__About this task__. Pull every line with the word "none" out of the entries below.

__Record excerpts__.

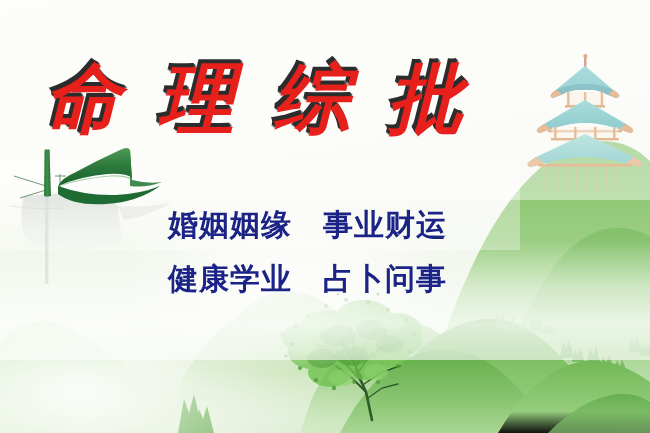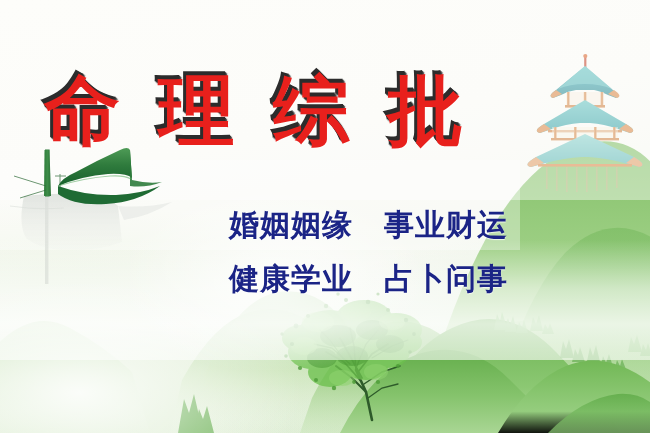--- a/index.html
+++ b/index.html
@@ -20,8 +20,9 @@
 
   
   #title-block{
-    position:absolute;left:44px;top:64px;width:380px;height:96px;
+    position:absolute;left:44px;top:52px;width:380px;height:96px;
     z-index:30;
+    font-style:italic;
   }
   #main-title{
     margin:0;

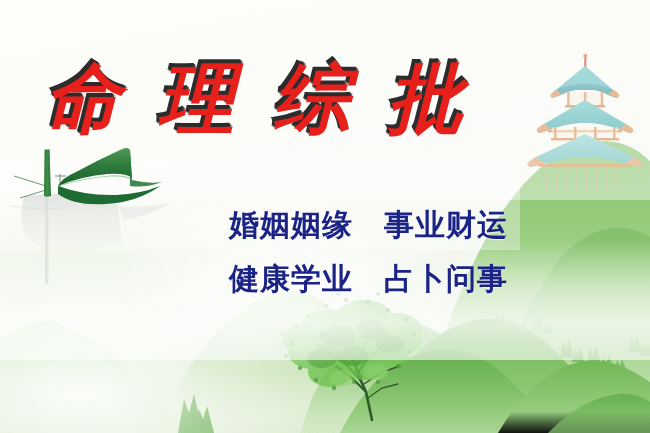--- a/index.html
+++ b/index.html
@@ -44,7 +44,6 @@
   #subtitle-block{
     position:absolute;left:168px;top:206px;width:340px;
     z-index:30;
-    text-align:right;
   }
   .sub-line{
     margin:0 0 16px 0;

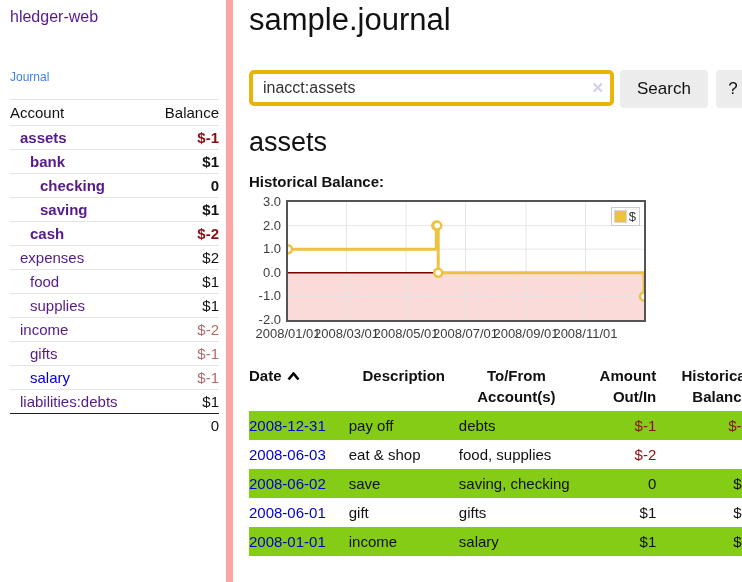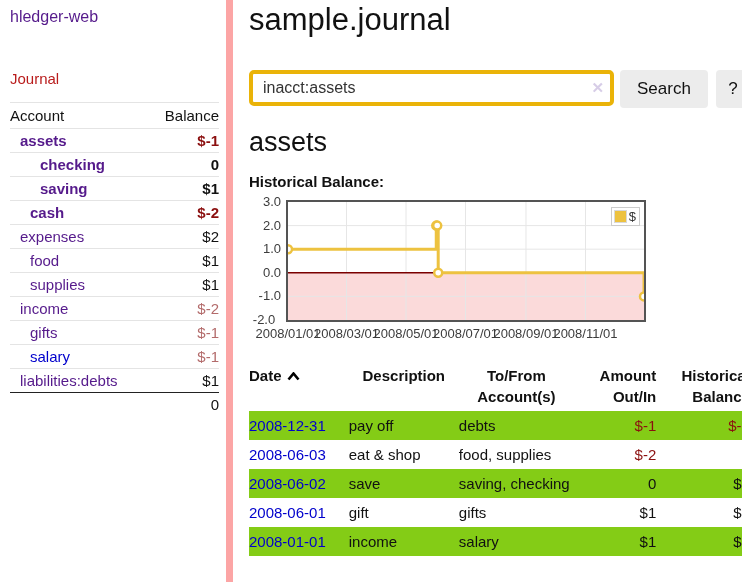--- a/index.html
+++ b/index.html
@@ -13,7 +13,7 @@
   
   .sidebar { width:233px; min-width:233px; border-right:7px solid #fca5a5; padding:8px 7px 0 10px; }
   .brand { font-size:16px; color:#551a8b; text-decoration:none; display:inline-block; }
-  .nav-journal { display:inline-block; margin-top:44px; font-size:15px; color:#b91c1c; text-decoration:none; }
+  .nav-journal { display:inline-block; margin-top:44px; font-size:12px; color:#3b82f6; text-decoration:none; }
   .acct-table { width:100%; border-collapse:collapse; font-size:15px; margin-top:14px; }
   .acct-table th { font-weight:400; text-align:left; padding:4px 0; }
   .acct-table th.r { text-align:right; }

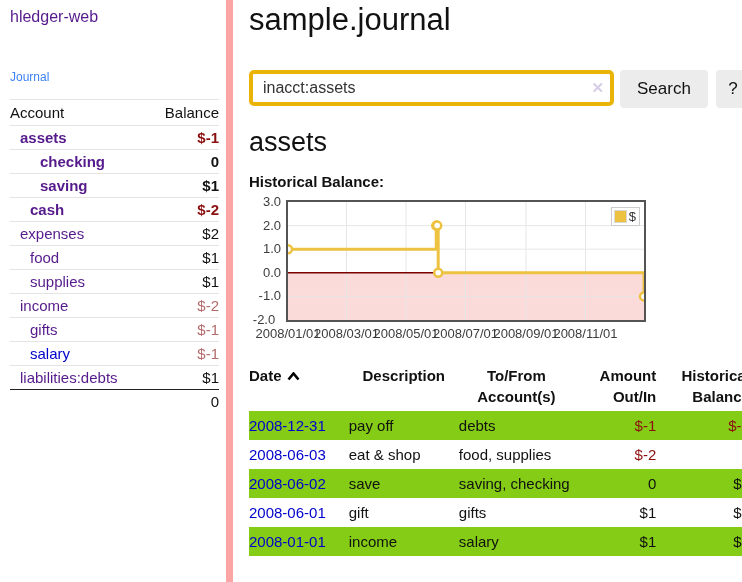--- a/index.html
+++ b/index.html
@@ -106,6 +106,10 @@
           <tr class="b">
             <td class="acct d1"><a href="#" class="purple">assets</a></td>
             <td class="bal amt-neg-b">$-1</td>
+          </tr>
+          <tr class="b">
+            <td class="acct d2"><a href="#" class="purple">bank</a></td>
+            <td class="bal amt-b">$1</td>
           </tr>
           <tr class="b">
             <td class="acct d3"><a href="#" class="purple">checking</a></td>

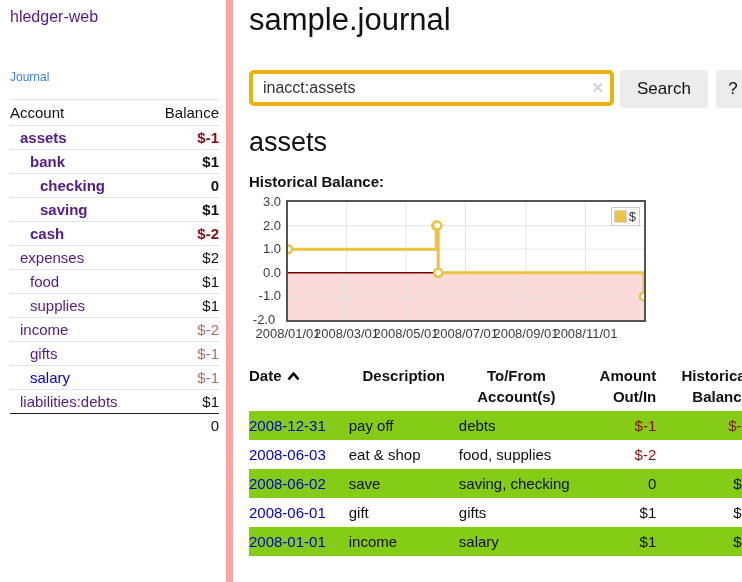--- a/index.html
+++ b/index.html
@@ -207,7 +207,7 @@
           <div class="ytick" style="top: 41.2px;">1.0</div>
           <div class="ytick" style="top: 64.8px;">0.0</div>
           <div class="ytick" style="top: 88px;">-1.0</div>
-          <div class="ytick" style="top: 112px; text-align: center;">-2.0</div>
+          <div class="ytick" style="top: 112px;">-2.0</div>
         </div>
       <div id="xticks">
           <div class="xtick" style="left: 2px;">2008/01/01</div>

__Exercise result__.
   .brand { font-size:16px; color:#551a8b; text-decoration:none; display:inline-block; }
-  .nav-journal { display:inline-block; margin-top:44px; font-size:15px; color:#b91c1c; text-decoration:none; }
+  .nav-journal { display:inline-block; margin-top:44px; font-size:12px; color:#3b82f6; text-decoration:none; }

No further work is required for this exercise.